Day 2 begins in a way that feels almost disarming. There is no chaos, no urgency, no sense that something catastrophic is unfolding. Instead, there is order. Procedure. Professionals speaking carefully, methodically, explaining what they saw, what they did, and why.
And at the center of it is Heather Winterstein, a young woman, barely past childhood, standing in the street telling people something is wrong.
The police officer who encountered her first was clear in how he understood the moment. She was not a priority. Not in the way his experience had taught him to recognize urgency. He described the calls that demand immediate attention, the ones where people are visibly on the brink, shot, stabbed, overdosing, bleeding out. That is where instinct sharpens, where focus narrows.
Heather did not look like that.
She was standing. She was speaking. She could answer questions. The injuries he observed, a sore body, a bloody lip, did not place her anywhere near that threshold. And so, within the logic of the system he worked in, she did not require immediate attention.
She told him she was going to call an ambulance.
That matters.
Because it did not come from him. It came from her.
He offered to call on her behalf. Not because he believed her condition demanded escalation, but because he was already there, because it was easier than sending her away to do it herself. And while that call was made, his attention returned to the other matter in front of him, an active situation involving another individual in custody. That, he said, was where his focus remained.
Heather was still there.
But she was no longer the center of the moment.
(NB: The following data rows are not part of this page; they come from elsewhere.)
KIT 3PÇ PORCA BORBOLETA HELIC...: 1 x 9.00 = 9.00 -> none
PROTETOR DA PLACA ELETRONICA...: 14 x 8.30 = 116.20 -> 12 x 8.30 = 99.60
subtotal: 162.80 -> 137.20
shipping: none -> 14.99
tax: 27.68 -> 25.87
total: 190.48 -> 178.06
Some of what happened at that scene did not move forward with her. The officer acknowledged that not all information was relayed to dispatch, including the physical altercation she had been involved in. He agreed that information matters, that what is shared shapes how others respond. But the system depends on what is said in the moment, and in this case, what was known did not fully follow her into the next phase of care.
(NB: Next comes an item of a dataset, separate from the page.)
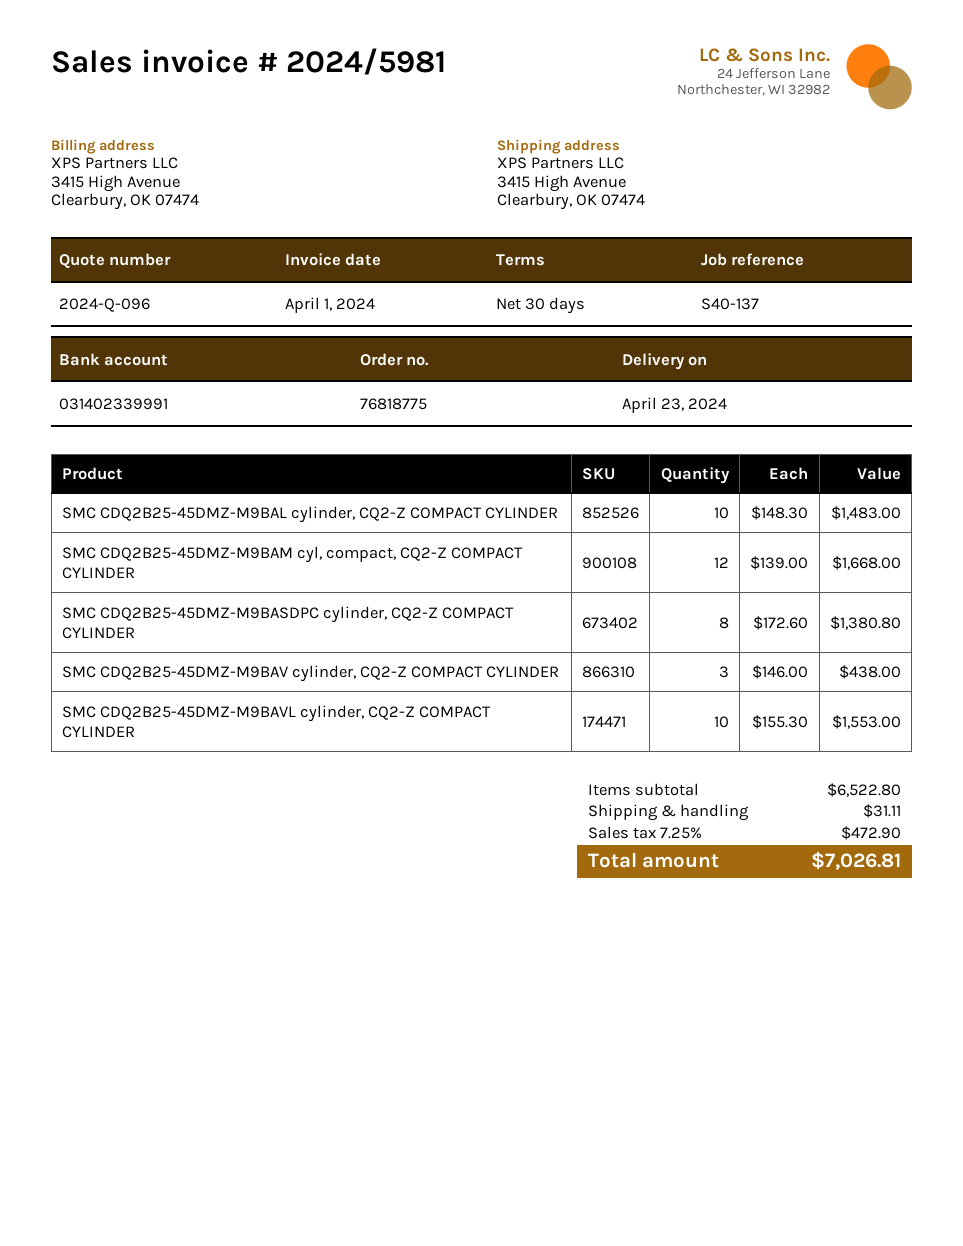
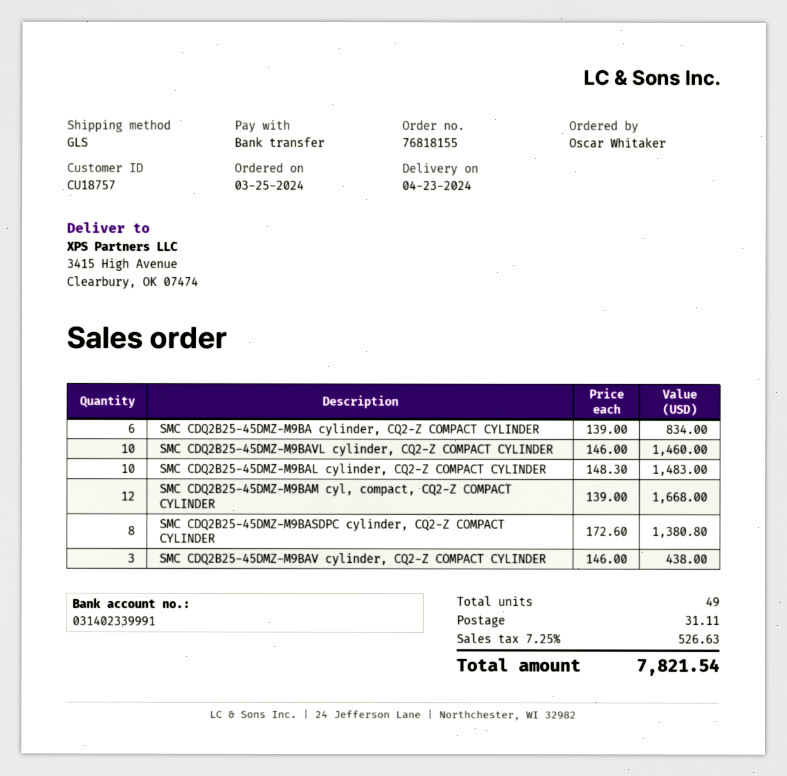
order number: 76818775 -> 76818155
SMC CDQ2B25-45DMZ-M9BAVL cylinder, CQ2-Z COMPACT CYLINDER: 10 x 155.30 = 1553.00 -> 10 x 146.00 = 1460.00
SMC CDQ2B25-45DMZ-M9BA cylinder, CQ2-Z COMPACT CYLINDER: none -> 6 x 139.00 = 834.00
tax: 7.25% = 472.90 -> 7.25% = 526.63
total: 7026.81 -> 7821.54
By the time paramedics arrived, nothing about Heather’s outward presentation had dramatically changed. She was still upright. Still able to walk toward them. Still able to speak and answer questions. Still, in all the ways that matter in a rapid assessment, stable.
But when she spoke, the story she told was different.
She had been in pain for days. Abdominal pain that had not gone away. She had been experiencing diarrhea. She had not been eating. She had not been drinking. And she said, clearly, that things were getting worse.
She asked to go to the hospital.
The paramedic described what she saw. Heather’s lips were dry, chapped, peeling, marked with what appeared to be dried blood. There were sores on her hands, extending up her arms. Small, scabbed, not immediately alarming on their own, but present. Visible.
And then the assessment began, the kind that is built on numbers, on measurable indicators, on what can be quickly gathered and interpreted in the back of an ambulance.
Her oxygen levels were normal. Her heart rate was normal. Her breathing was normal. Her blood sugar was normal. Her neurological assessment was perfect. Even her blood pressure, low, but not low enough to cross the line that would trigger alarm.
Everything that could be measured suggested stability.
But she was not a set of measurements.
Not everything was measured directly. Some things were inferred. Her back was not physically examined. It was assumed to be fine because she could walk, because she could sit, because she did not complain of pain there. Her breathing was not deeply interrogated because she could speak in full sentences. Her condition was interpreted through what was visible, what was observable, what fit within the expected patterns of illness and injury.
This is how the system works. It has to.
But it means that some decisions are made not on what is definitively known, but on what appears to be true.
When the question of sepsis was raised, the answer sat in that uncomfortable space between yes and no. She did not meet the criteria. The thresholds were clear, structured, designed to guide action. She did not cross them.
But she was close.
On the cusp.
Her blood pressure was near the line. Her symptoms suggested something more than minor illness. Her condition, by her own account, was deteriorating. And still, the system does not act on proximity. It acts on thresholds.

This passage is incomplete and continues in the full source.